Only after about 6-8 months of use... If you just bought them new, I would take them back to wherever you bought them and tell them they will not hold a charge.  Glad you got the camera to work.  What size and brand card did you go with?  Price?  In the market for a couple myself.


----------



## larpyn

BRANCHWYNN said:


> put in a new card..seems to be working fine now. Now my new problem...bought 5 moultrie 6v rechargeable and cant get 3 of them to charge....ever had this problem? thanx



yep on the battery problem
not sure what happens internally to the battery but when it takes a dump it is useless. i've got 7 of the 6v batteries and i think 3 of them have quit for some reason. wont charge or anything. as a matter of fact i had one go bad two days ago after i dead shorted one out while trying to put it in a flashlight that one was my fault though

also here is a picture of where the 2025 battery is located. absolutely no disassembly of the camera is needed so put away your wrenches and hammers 
simply remove the 6v battery and the 2025 battery is located on the right side and is secured with a pull out tray.
hope this helps, Larry


----------



## kevina

larpyn said:


> yep on the battery problem
> not sure what happens internally to the battery but when it takes a dump it is useless. i've got 7 of the 6v batteries and i think 3 of them have quit for some reason. wont charge or anything. as a matter of fact i had one go bad two days ago after i dead shorted one out while trying to put it in a flashlight that one was my fault though
> 
> also here is a picture of where the 2025 battery is located. absolutely no disassembly of the camera is needed so put away your wrenches and hammers
> simply remove the 6v battery and the 2025 battery is located on the right side and is secured with a pull out tray.
> hope this helps, Larry



Thanks again Larry, I am going to swap this battery out this weekend. The camera is on a mock scrape right know, and when i set it up it did not say SD card locked, so I am hoping for some pics. I will keep all posted if this battery swap works for me. Thanks again.


----------



## dutchman

larpyn said:


> yep on the battery problem
> not sure what happens internally to the battery but when it takes a dump it is useless. i've got 7 of the 6v batteries and i think 3 of them have quit for some reason. wont charge or anything. as a matter of fact i had one go bad two days ago after i dead shorted one out while trying to put it in a flashlight that one was my fault though
> 
> also here is a picture of where the 2025 battery is located. absolutely no disassembly of the camera is needed so put away your wrenches and hammers
> simply remove the 6v battery and the 2025 battery is located on the right side and is secured with a pull out tray.
> hope this helps, Larry



OK, got a new 2025 battery and changed it out. Then, when I put the new SD card (San Disk) into the card slot and turned the camera on, I got the "SD Card Locked!" message again!

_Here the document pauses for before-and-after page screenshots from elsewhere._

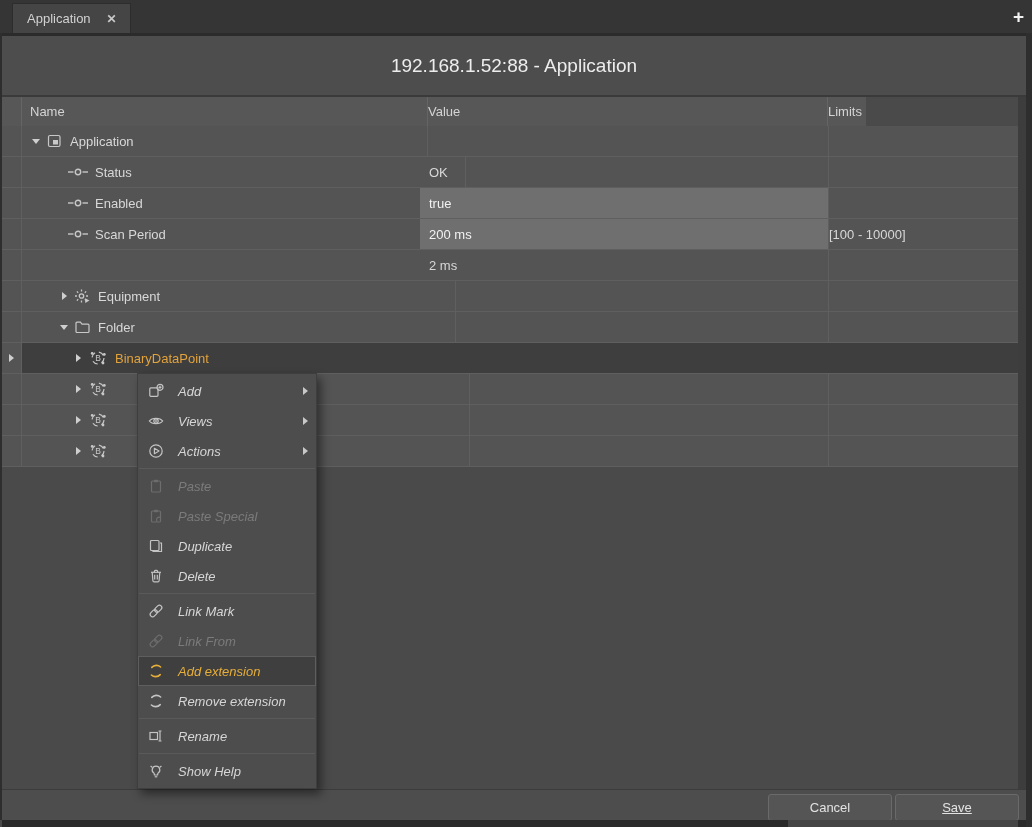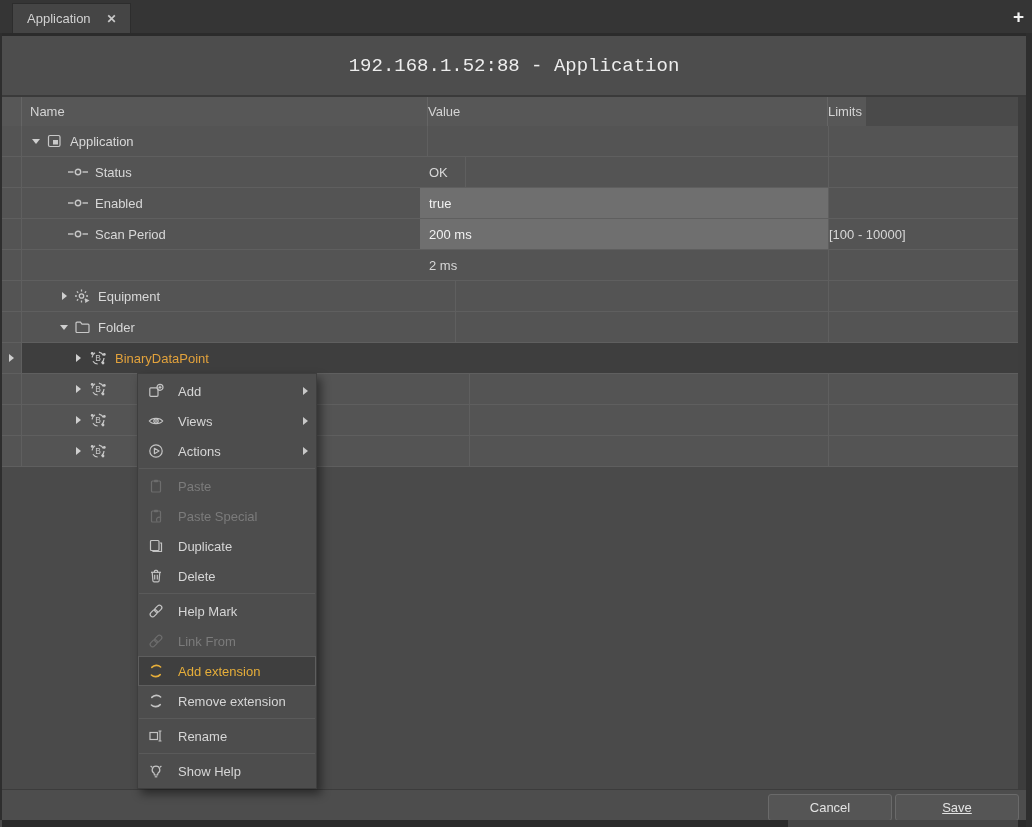"192.168.1.52:88 - Application" .titlebar { font-family: Liberation Mono, monospace -> none }
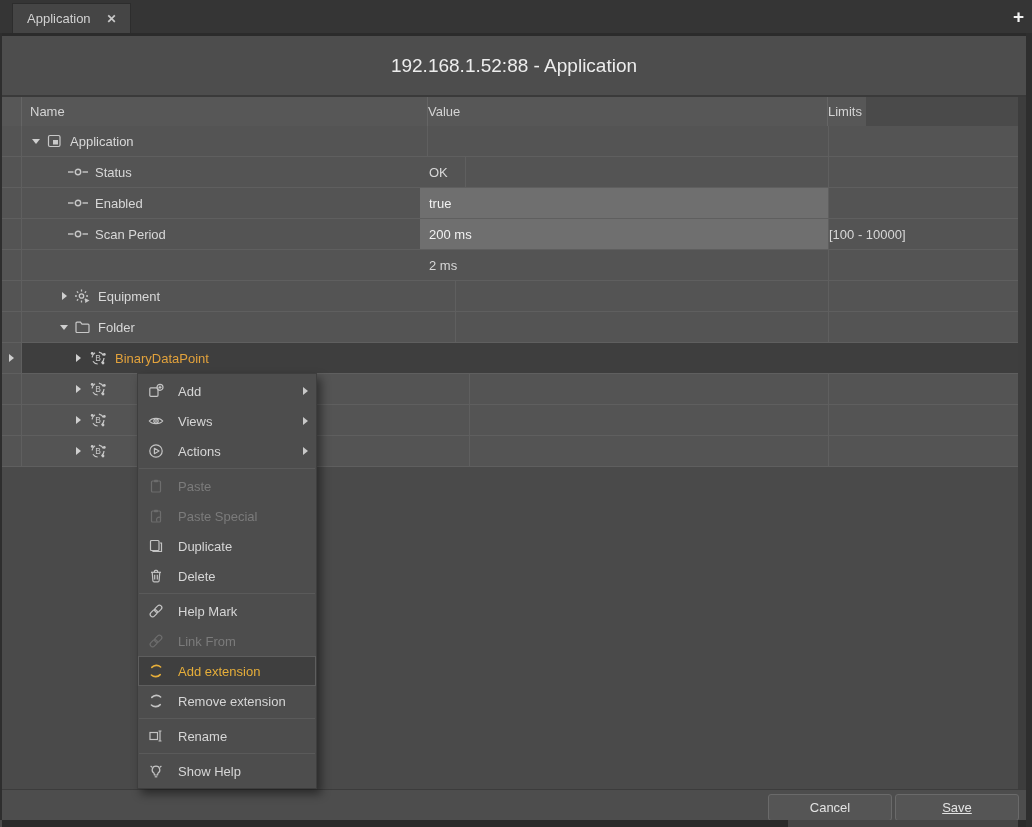"Add" .mi .ml { font-style: none -> italic }
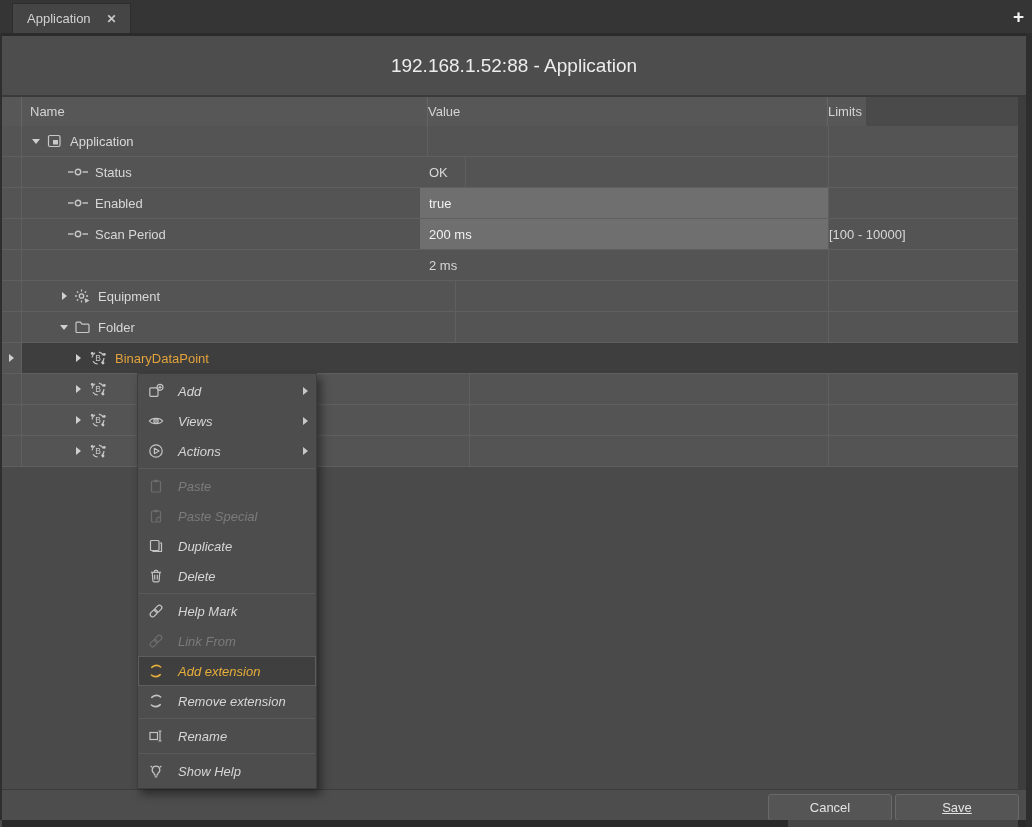"Help Mark" span.ml { text: Help -> Link }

Did the "air" thing in the card slot and got it to work, but I'm still concerned that it'll lock up on me in my absence and that I'll miss something passing through. 

Any other suggestions?


----------



## larpyn

dutchman said:


> OK, got a new 2025 battery and changed it out. Then, when I put the new SD card (San Disk) into the card slot and turned the camera on, I got the "SD Card Locked!" message again!
> 
> Did the "air" thing in the card slot and got it to work, but I'm still concerned that it'll lock up on me in my absence and that I'll miss something passing through.
> 
> Any other suggestions?



hammer ??? 

don't you just love electronics? 
i'm not sure what you can do now except call moultrie......
all they are going to do is tell you to mail it to them then they will say it can't be fixed but we can upgrade it for xxxx amount of $$$.
raise cane with them and see if maybe they will upgrade for free?? i guarantee they have heard it b4.
if you are like me though i don't want to go to the "D" batteries 
i like the rechargeable 6v better.

good luck bub


----------



## kevina

larpyn said:


> hammer ???
> 
> don't you just love electronics?
> i'm not sure what you can do now except call moultrie......
> all they are going to do is tell you to mail it to them then they will say it can't be fixed but we can upgrade it for xxxx amount of $$$.
> raise cane with them and see if maybe they will upgrade for free?? i guarantee they have heard it b4.
> if you are like me though i don't want to go to the "D" batteries
> i like the rechargeable 6v better.
> 
> good luck bub




Larry, I swapped out my 2025 battery this weekend as well and got the SD CARD LOCKED message as well. I then turned off the cam and pulled my 6v battery out and pulled the SD card out and waited about 1 minute and then re-hooked the 6v battery, re-inserted the SD card and turned on cam. I did have to reset the date and time and all, but it did not showed locked. I will update next week when i check it again.


----------



## larpyn

kevina said:


> Larry, I swapped out my 2025 battery this weekend as well and got the SD CARD LOCKED message as well. I then turned off the cam and pulled my 6v battery out and pulled the SD card out and waited about 1 minute and then re-hooked the 6v battery, re-inserted the SD card and turned on cam. I did have to reset the date and time and all, but it did not showed locked. I will update next week when i check it again.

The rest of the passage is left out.